Preparation of sample solutions
The CPR and PPR were grounded into powder and sieved (50 mesh). 0.5 g of sample powder was accurately weighed and transferred to a 50 mL glass-stoppered conical flask. 25 mL 80% ethanol (v/v) was added and the filled flask was weighed with a precision of ± 0.01 g. The sample solution was sonicated with ultrasound for 40 min, and cooled to room temperature. Then adjusted the flask to the initial weight by adding 80% ethanol (v/v) as needed, and the solution was filtered through a 0.22 µm Millipore filter before injection for HPLC analysis.
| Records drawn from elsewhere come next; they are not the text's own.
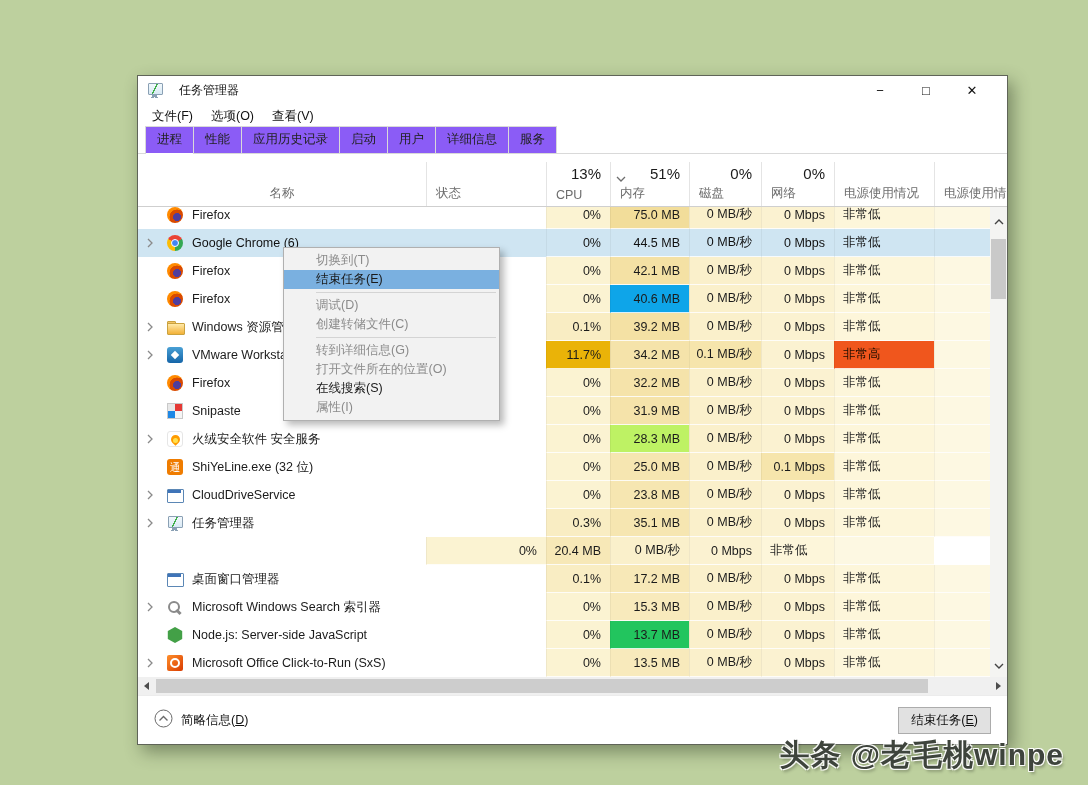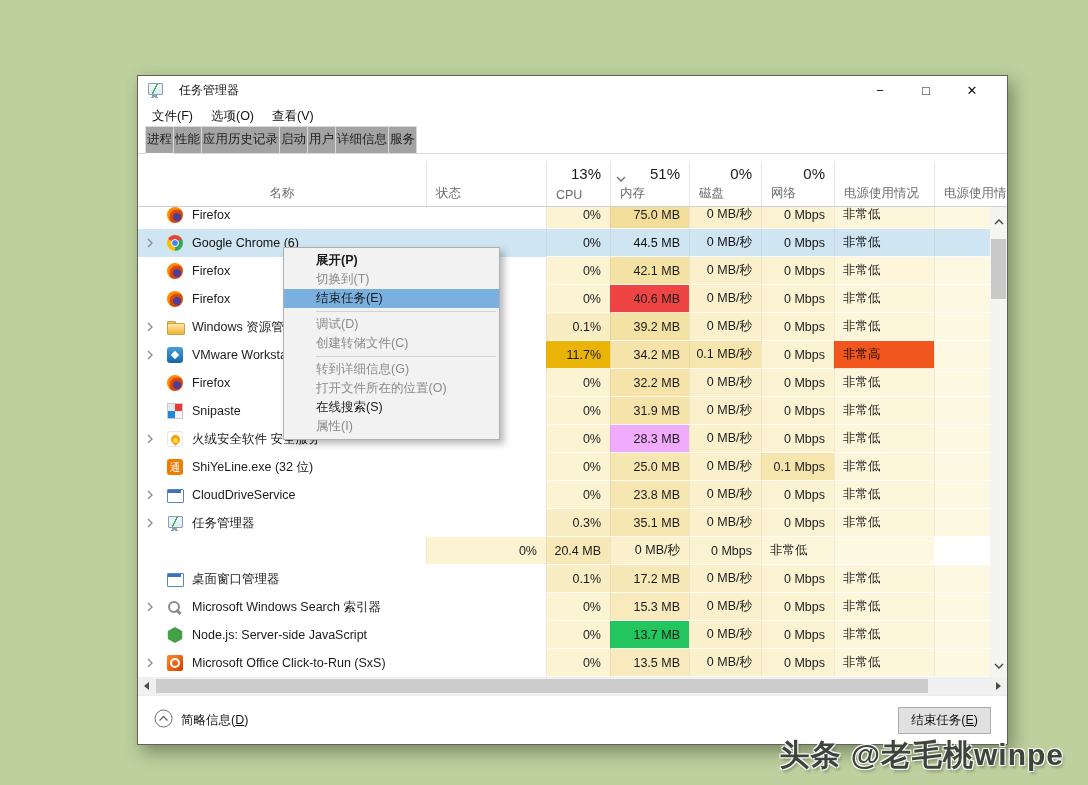"进程" .tab { background: #a3a3a3 -> #8b5cf6; padding: 4px 1px 5px -> 4px 11px 5px }
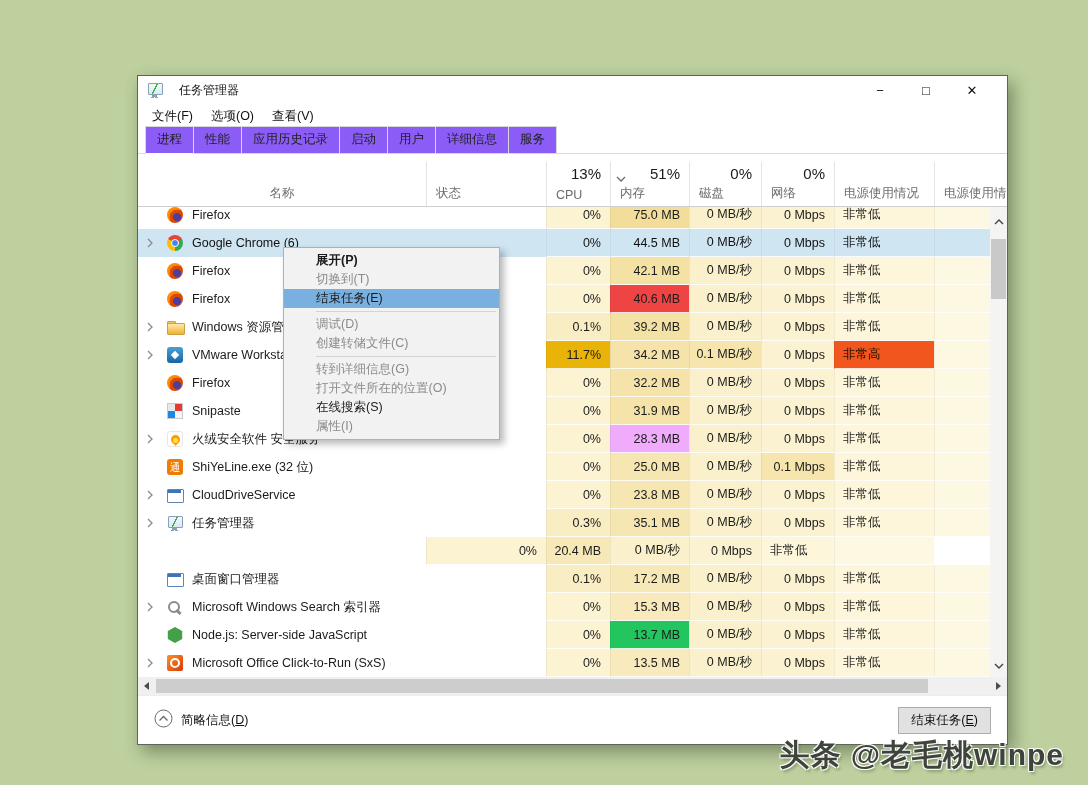"展开(P)" div.cm-item { html: <div>展开(P)</div> -> none }
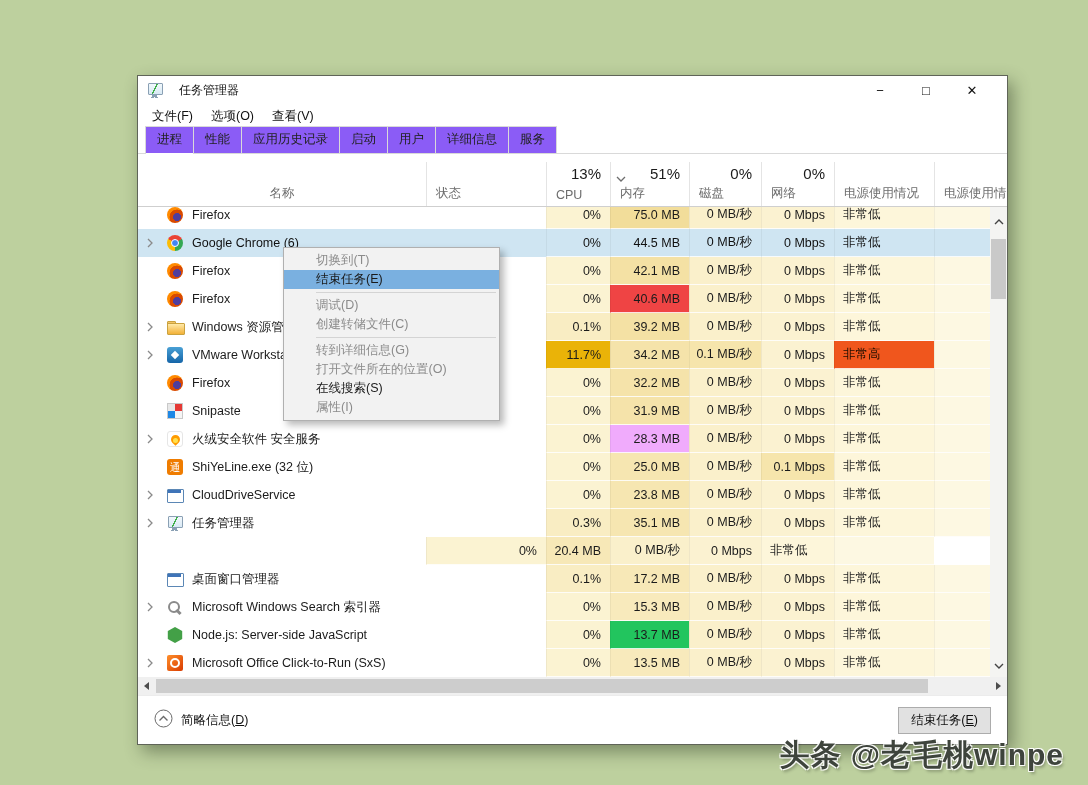"40.6 MB" div.cell { background: #ef4444 -> #0ea5e9 }
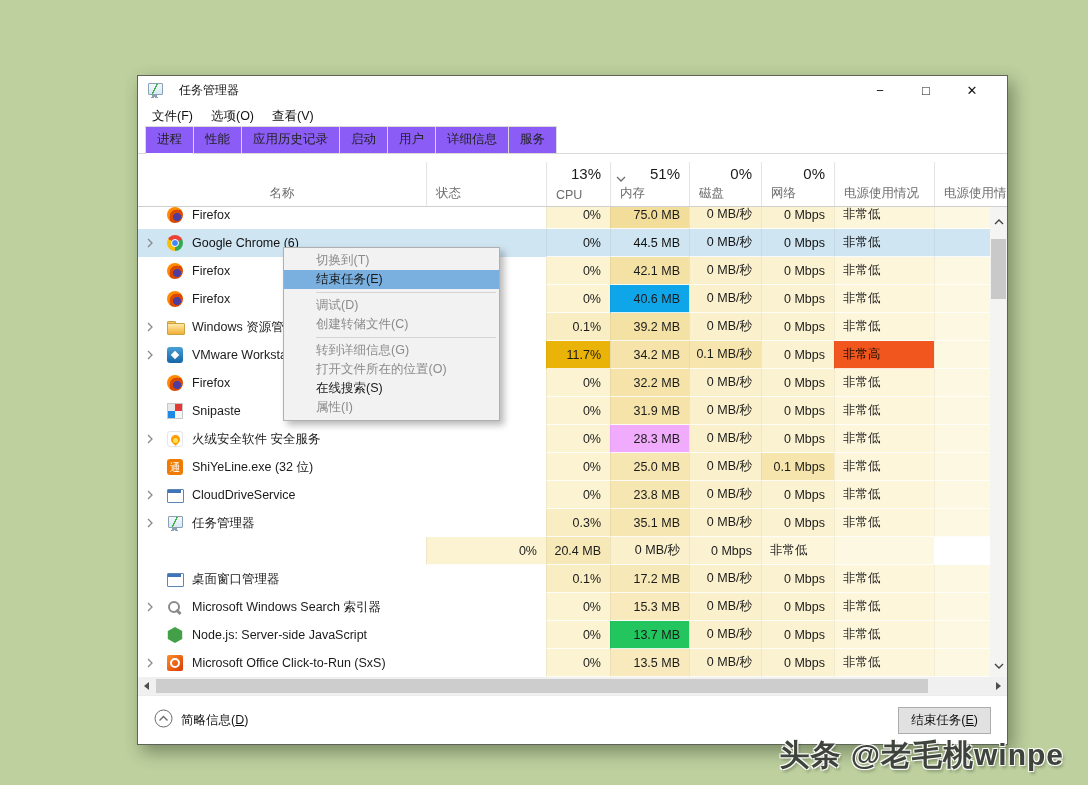"28.3 MB" div.cell { background: #f0abfc -> #bef264 }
Preparation of extracts for pharmacological experiment in vitro
About 200 g powder of CPR and PPR (purchased from Simao) were transferred to a 5000 mL round-bottomed flask equipped with a reflux condenser, followed by adding 3000 mL 80% ethanol (v/v) into the flask. The solutions were refluxed twice in heating jacket for 2 h. The first and second filtrates were combined then concentrated using the vacuum rotary evaporator and lyophilized to powders.
MTT assay
Inhibition effect of CPR and PPR on H1299, A549 and HeLa cell lines was evaluated by MTT assay. A total quantity of 1 × 104 cell lines were seeded in 96-well plates (Corning) and incubated overnight. Then, cell lines in each well were treated with different concentrations (1, 5, 20, 50, 100 ng/µL) of CPR or PPR, respectively, and the cell lines were further cultured for 24 h. Next, 50 µL of MTT reagent was added into each well according to the user manual of the reagent. The supernatants were then removed 4 h later, and 150 µL of DMSO was added to dissolve formazan crystals. Absorbance at 550 nm was determined by a microplate reader.
Cell scratch test
H1299, A549 and HeLa cell lines were planted in 6-well plates (Corning) for scratch test. When the cell lines grew to a confluency of 90%, a sterile pipette tip was used to create linear wounds on the surface of each well. Then the cell lines in plates were washed with PBS three times to remove the floating cell lines. Next, the cell lines were cultured in DMEM supplemented with 1% FBS in an incubator. And different concentrations of CPR and PPR were added into each well, respectively. Cell migration was observed at 0, 6, 12, 24 h by an inverted microscope. Image J was used to analyze the wound healing rate.
Statistical Analysis
Statistical analyses were conducted using SPSS 19.0 (IBM, Armonk, NY, USA), and statistical analysis of RSM was executed using Design Expert 8.06.1. The count data were presented as the mean ± standard deviation. p < 0.05 was considered statistical significance.